- Problem to work on: Pictures aside, write out the data exactly as it reads.

- Exercise data:
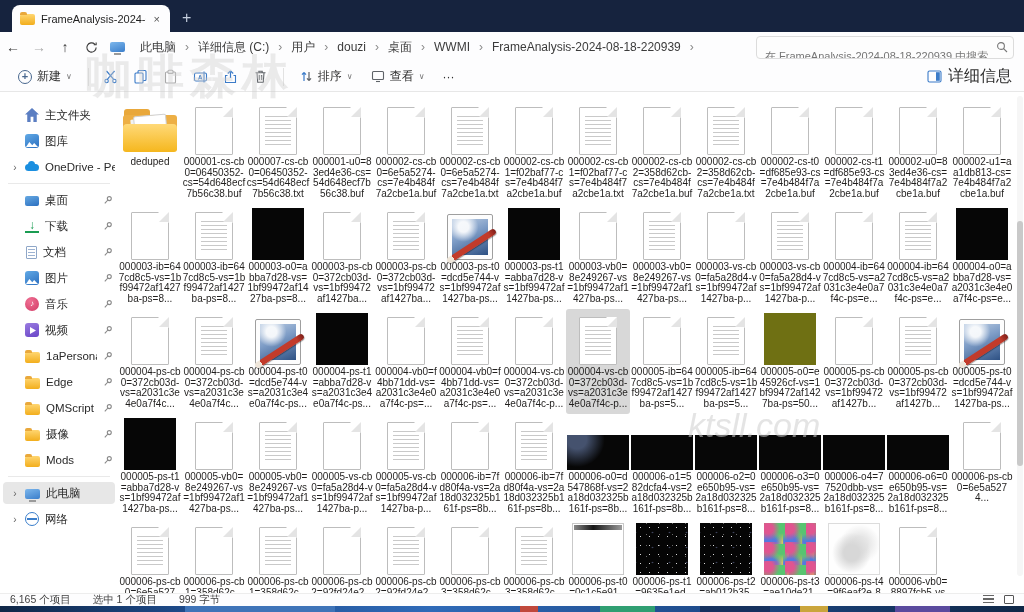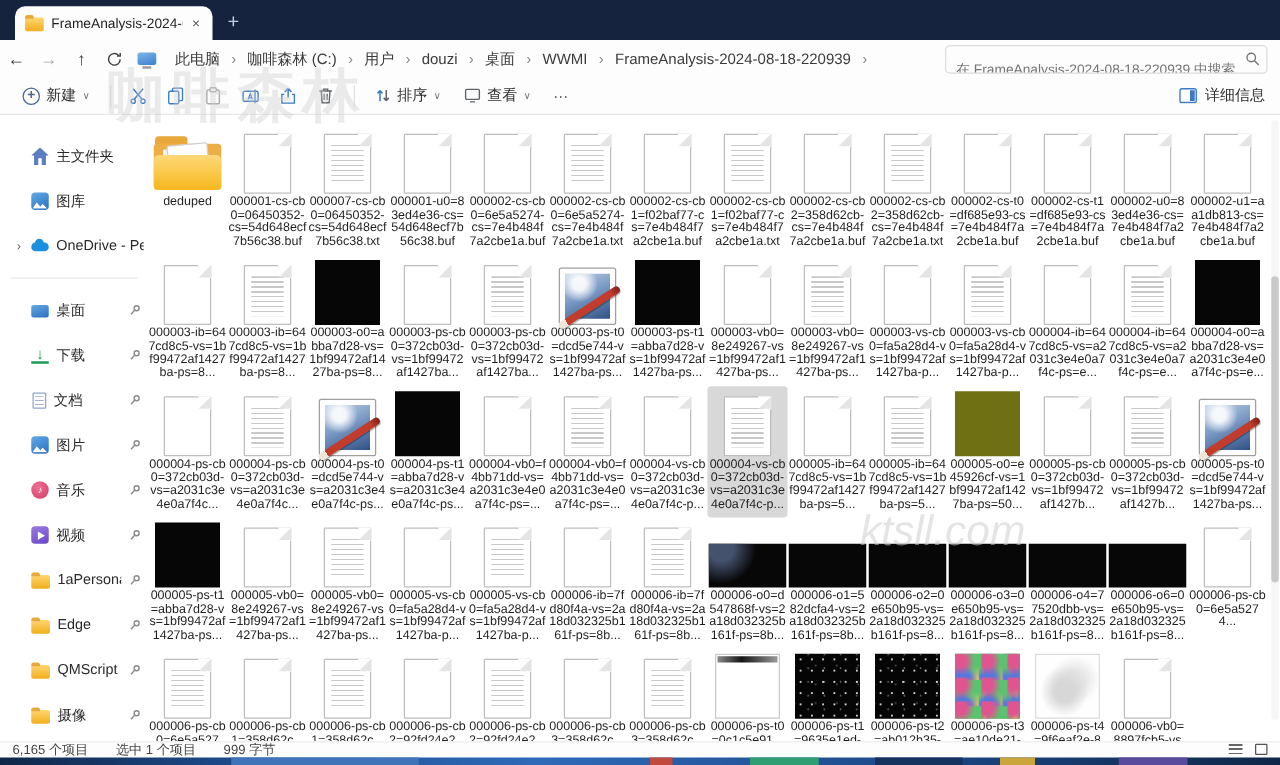--- a/index.html
+++ b/index.html
@@ -169,7 +169,7 @@
     <div class="crumbbar">
         <span class="crumb">此电脑</span>
         <span class="crumb-sep">›</span>
-        <span class="crumb">咖啡森林 (C:)</span>
+        <span class="crumb">详细信息 (C:)</span>
         <span class="crumb-sep">›</span>
         <span class="crumb">用户</span>
         <span class="crumb-sep">›</span>

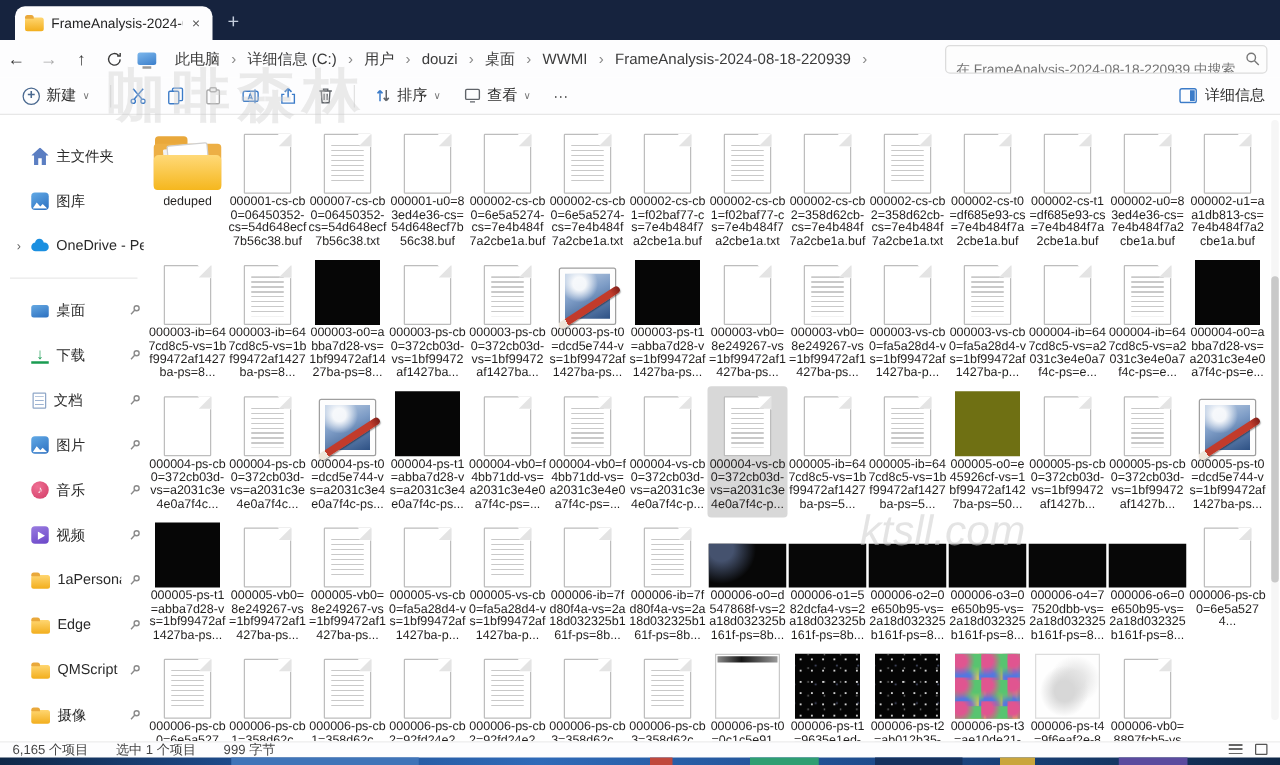--- a/index.html
+++ b/index.html
@@ -34,7 +34,7 @@
   .tico{display:flex;align-items:center;justify-content:center;width:28px;height:24px;border-radius:4px;}
   .plus-circle{width:14px;height:14px;border:1.3px solid #49688f;border-radius:50%;color:#49688f;font-size:11px;
                line-height:11px;text-align:center;font-weight:bold;}
-  .tb-right{position:absolute;right:12px;display:flex;align-items:center;gap:6px;font-size:12px;color:#2f2f2f;}
+  .tb-right{position:absolute;right:12px;display:flex;align-items:center;gap:6px;font-size:16px;color:#2f2f2f;}
 
   
   .sidebar{position:absolute;top:93px;left:0;width:118px;bottom:19px;background:#fff;padding-top:7px;overflow:hidden;}

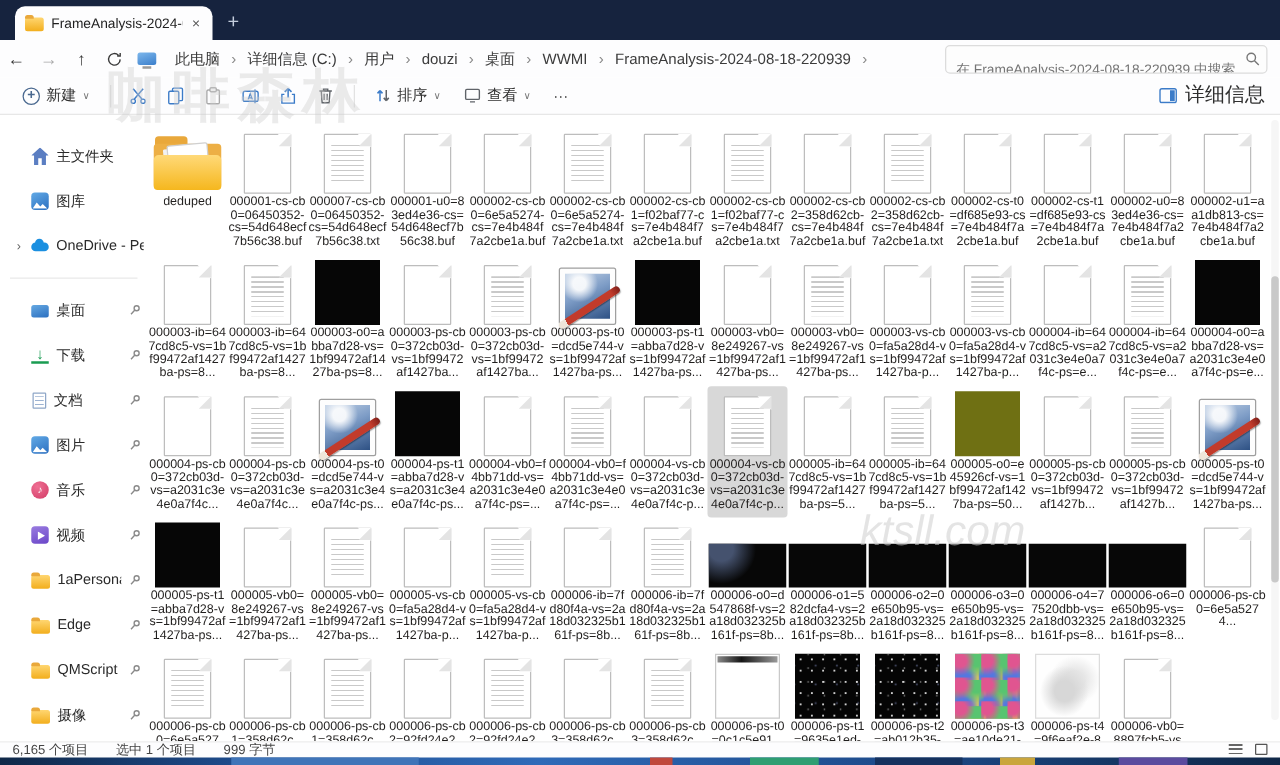--- a/index.html
+++ b/index.html
@@ -38,7 +38,7 @@
 
   
   .sidebar{position:absolute;top:93px;left:0;width:118px;bottom:19px;background:#fff;padding-top:7px;overflow:hidden;}
-  .sb-row{position:relative;display:flex;align-items:center;height:22px;padding-left:8px;gap:6px;border-radius:4px;margin:14px 3px;}
+  .sb-row{position:relative;display:flex;align-items:center;height:22px;padding-left:8px;gap:6px;border-radius:4px;margin:4px 3px;}
   .sb-row.sel{background:#e7e7e7;}
   .sb-exp{width:8px;font-size:10px;color:#666;flex:none;text-align:center;}
   .sb-label{font-size:11.5px;color:#2a2a2a;white-space:nowrap;overflow:hidden;flex:1;}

- Solution:
--- a/index.html
+++ b/index.html
@@ -169,7 +169,7 @@
     <div class="crumbbar">
         <span class="crumb">此电脑</span>
         <span class="crumb-sep">›</span>
-        <span class="crumb">咖啡森林 (C:)</span>
+        <span class="crumb">详细信息 (C:)</span>
         <span class="crumb-sep">›</span>
         <span class="crumb">用户</span>
         <span class="crumb-sep">›</span>

--- a/index.html
+++ b/index.html
@@ -34,7 +34,7 @@
   .tico{display:flex;align-items:center;justify-content:center;width:28px;height:24px;border-radius:4px;}
   .plus-circle{width:14px;height:14px;border:1.3px solid #49688f;border-radius:50%;color:#49688f;font-size:11px;
                line-height:11px;text-align:center;font-weight:bold;}
-  .tb-right{position:absolute;right:12px;display:flex;align-items:center;gap:6px;font-size:12px;color:#2f2f2f;}
+  .tb-right{position:absolute;right:12px;display:flex;align-items:center;gap:6px;font-size:16px;color:#2f2f2f;}
 
   
   .sidebar{position:absolute;top:93px;left:0;width:118px;bottom:19px;background:#fff;padding-top:7px;overflow:hidden;}

--- a/index.html
+++ b/index.html
@@ -38,7 +38,7 @@
 
   
   .sidebar{position:absolute;top:93px;left:0;width:118px;bottom:19px;background:#fff;padding-top:7px;overflow:hidden;}
-  .sb-row{position:relative;display:flex;align-items:center;height:22px;padding-left:8px;gap:6px;border-radius:4px;margin:14px 3px;}
+  .sb-row{position:relative;display:flex;align-items:center;height:22px;padding-left:8px;gap:6px;border-radius:4px;margin:4px 3px;}
   .sb-row.sel{background:#e7e7e7;}
   .sb-exp{width:8px;font-size:10px;color:#666;flex:none;text-align:center;}
   .sb-label{font-size:11.5px;color:#2a2a2a;white-space:nowrap;overflow:hidden;flex:1;}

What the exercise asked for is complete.